WHAT THE TASK REQUIRES: Your task is to copy the stretch of lines in the records below that begins with the line containing "customer number: XUC978 -> XUC798" and ends with the line containing "subtotal: 3435.24 -> 3426.15", exactly as written, with nothing added.

**** INFORMATION SHOWN

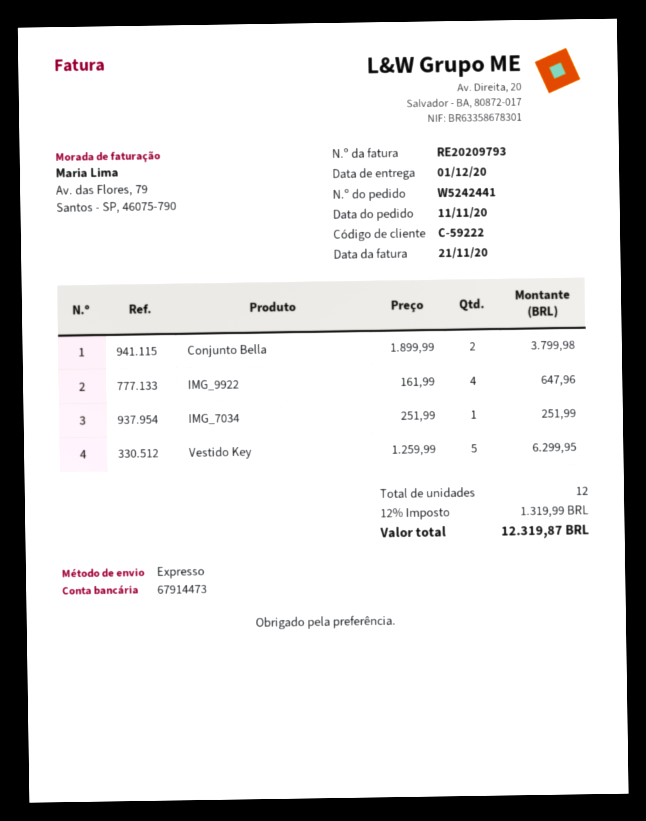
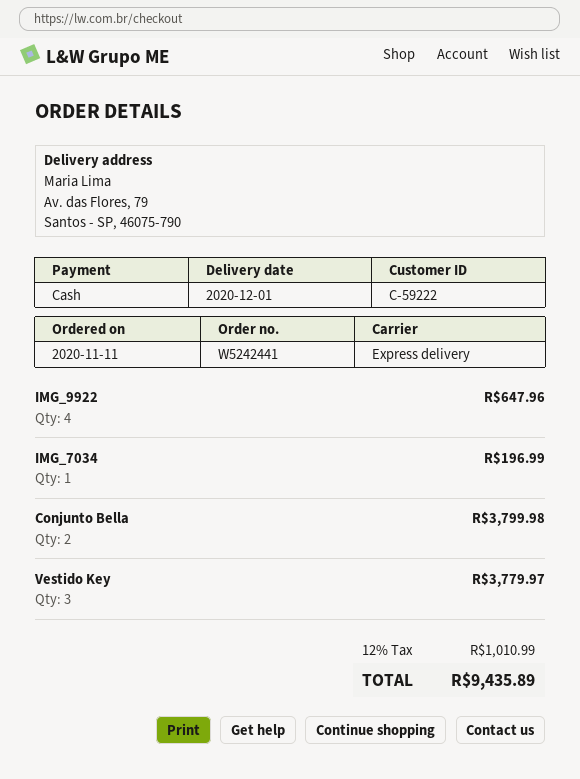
IMG_7034: 1 for 251.99 -> 1 for 196.99
Vestido Key: 5 for 6299.95 -> 3 for 3779.97
tax: 12% = 1319.99 -> 12% = 1010.99
total: 12319.87 -> 9435.89

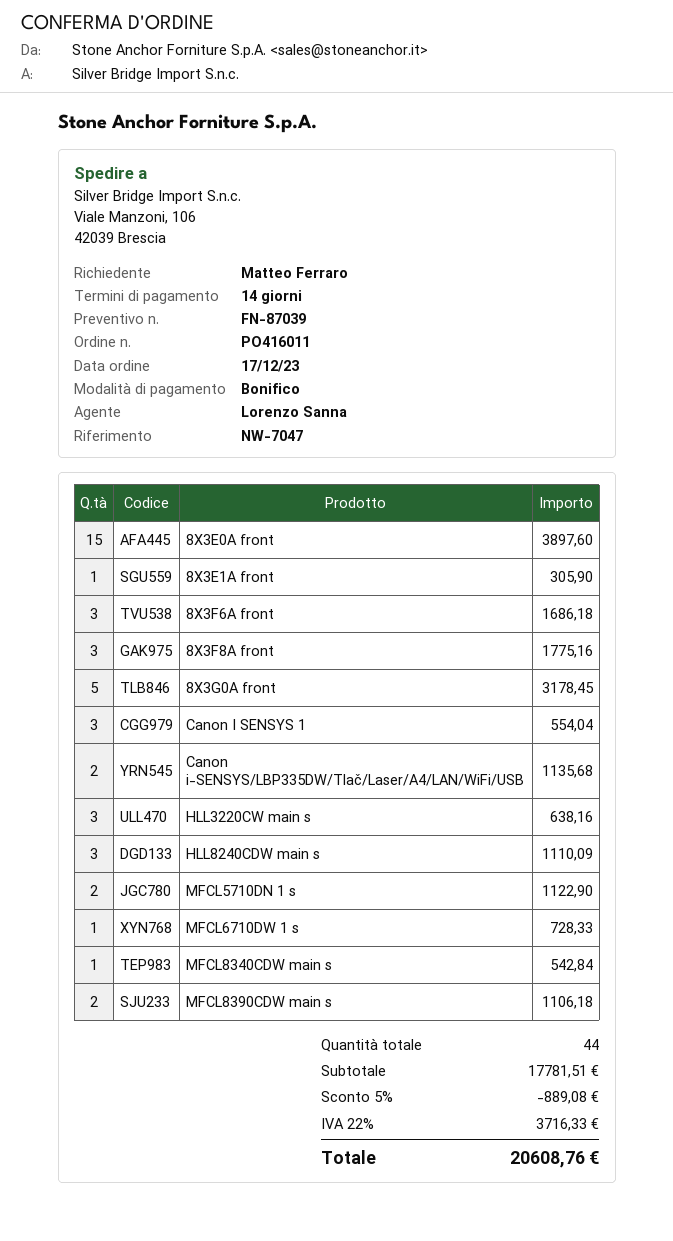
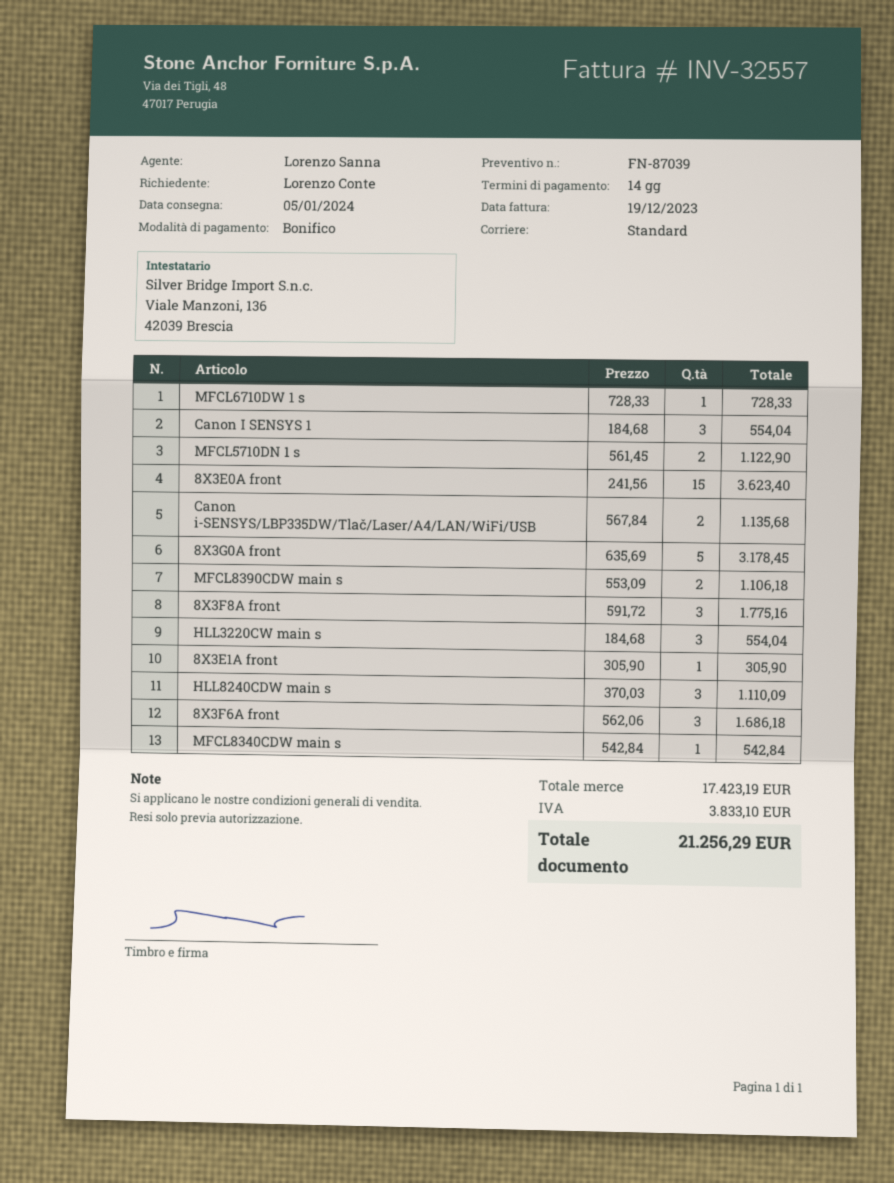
ordered by: Matteo Ferraro -> Lorenzo Conte
8X3E0A front: 15 for 3897.60 -> 15 for 3623.40
HLL3220CW main s: 3 for 638.16 -> 3 for 554.04
subtotal: 17781.51 -> 17423.19
discount: 5% = 889.08 -> none
tax: 3716.33 -> 3833.10
total: 20608.76 -> 21256.29

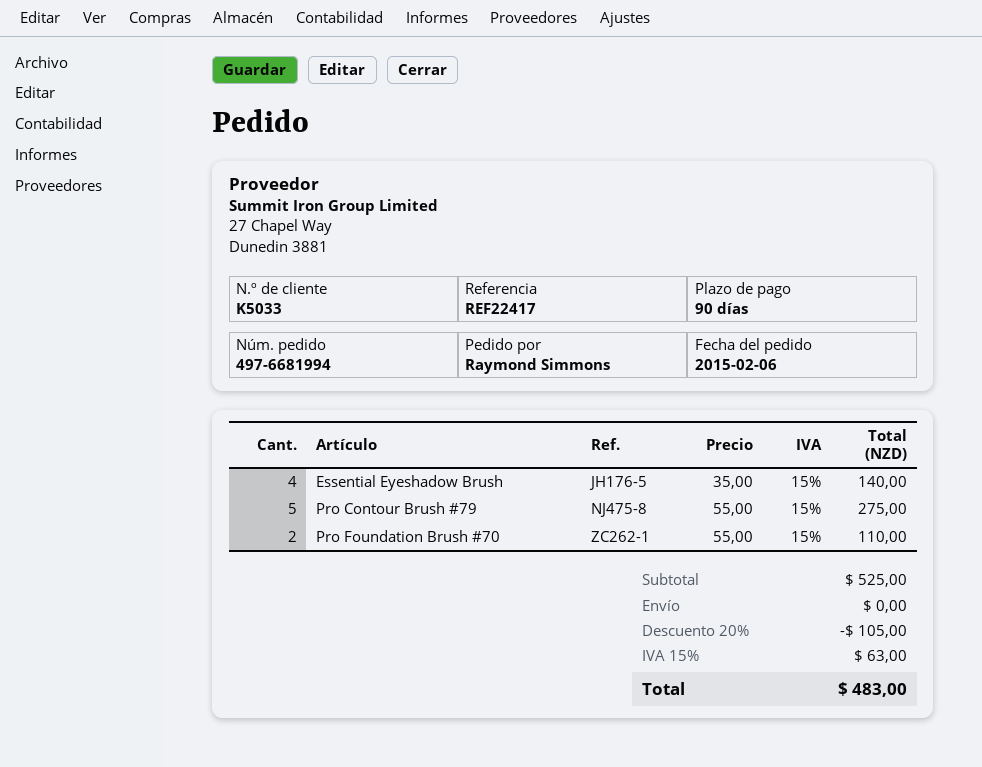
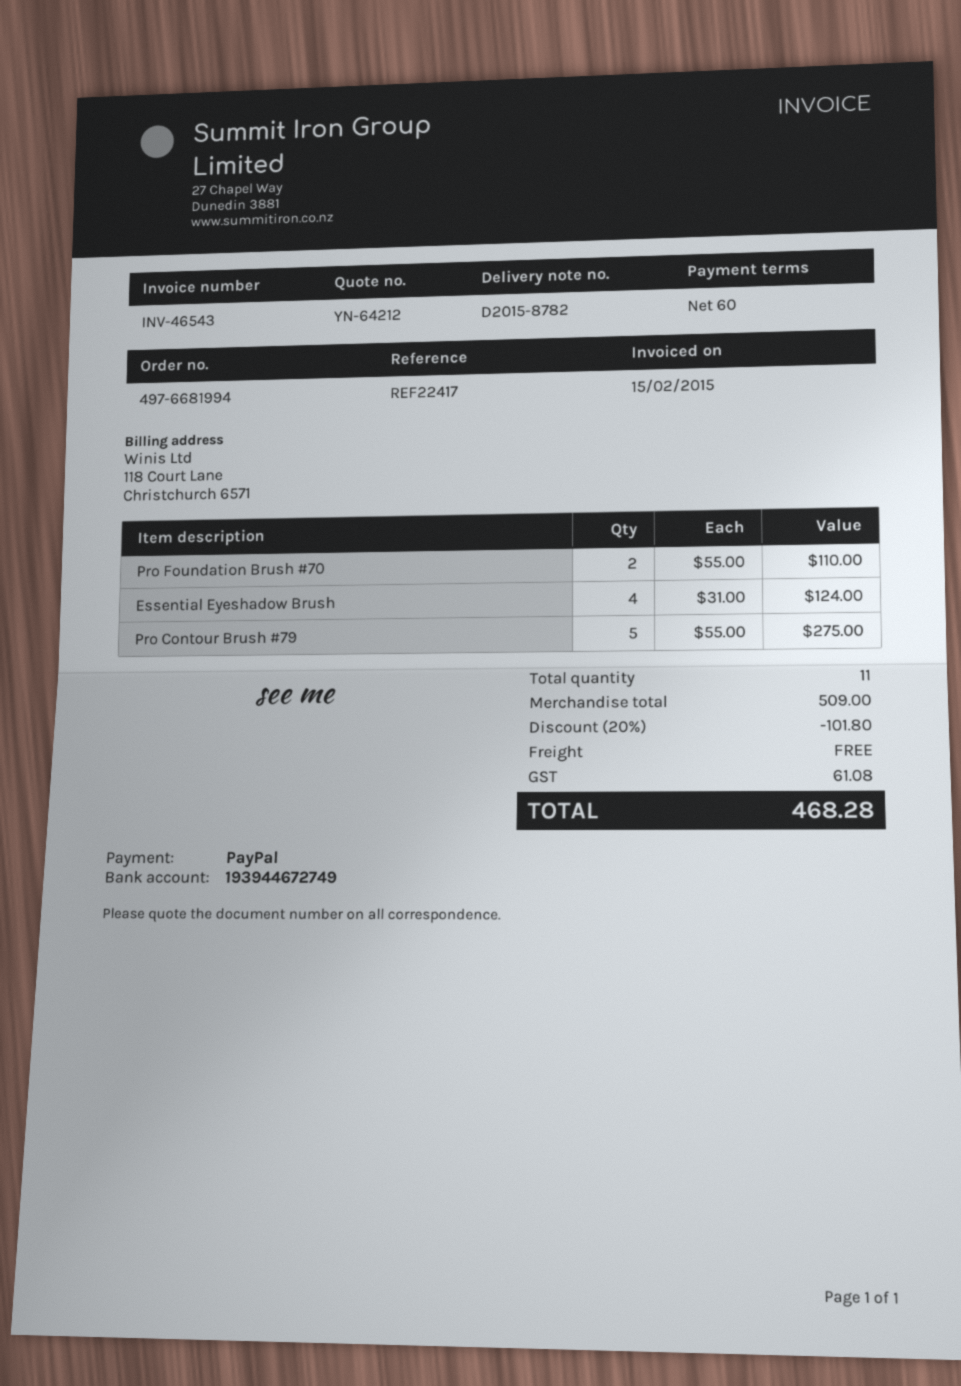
payment terms: 90 days -> 60 days
Essential Eyeshadow Brush: 4 x 35.00 = 140.00 -> 4 x 31.00 = 124.00
subtotal: 525.00 -> 509.00
discount: 20% = 105.00 -> 20% = 101.80
tax: 63.00 -> 61.08
total: 483.00 -> 468.28

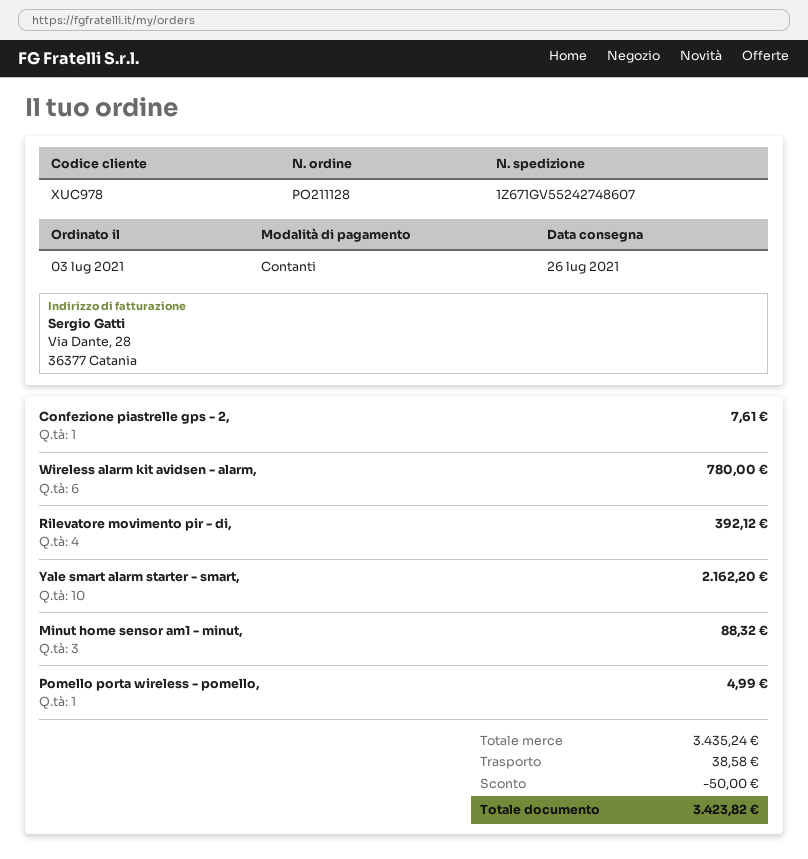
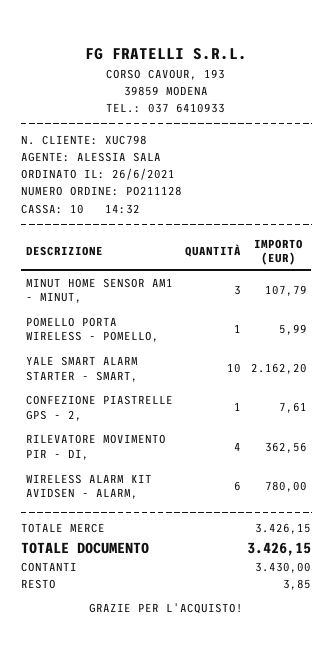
order date: 2021-07-03 -> 2021-06-26
customer number: XUC978 -> XUC798
Rilevatore movimento pir - di,: 4 for 392.12 -> 4 for 362.56
Minut home sensor am1 - minut,: 3 for 88.32 -> 3 for 107.79
Pomello porta wireless - pomello,: 1 for 4.99 -> 1 for 5.99
subtotal: 3435.24 -> 3426.15
discount: 50.00 -> none
shipping: 38.58 -> none
total: 3423.82 -> 3426.15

********

RESULT OF THE EXERCISE:
customer number: XUC978 -> XUC798
Rilevatore movimento pir - di,: 4 for 392.12 -> 4 for 362.56
Minut home sensor am1 - minut,: 3 for 88.32 -> 3 for 107.79
Pomello porta wireless - pomello,: 1 for 4.99 -> 1 for 5.99
subtotal: 3435.24 -> 3426.15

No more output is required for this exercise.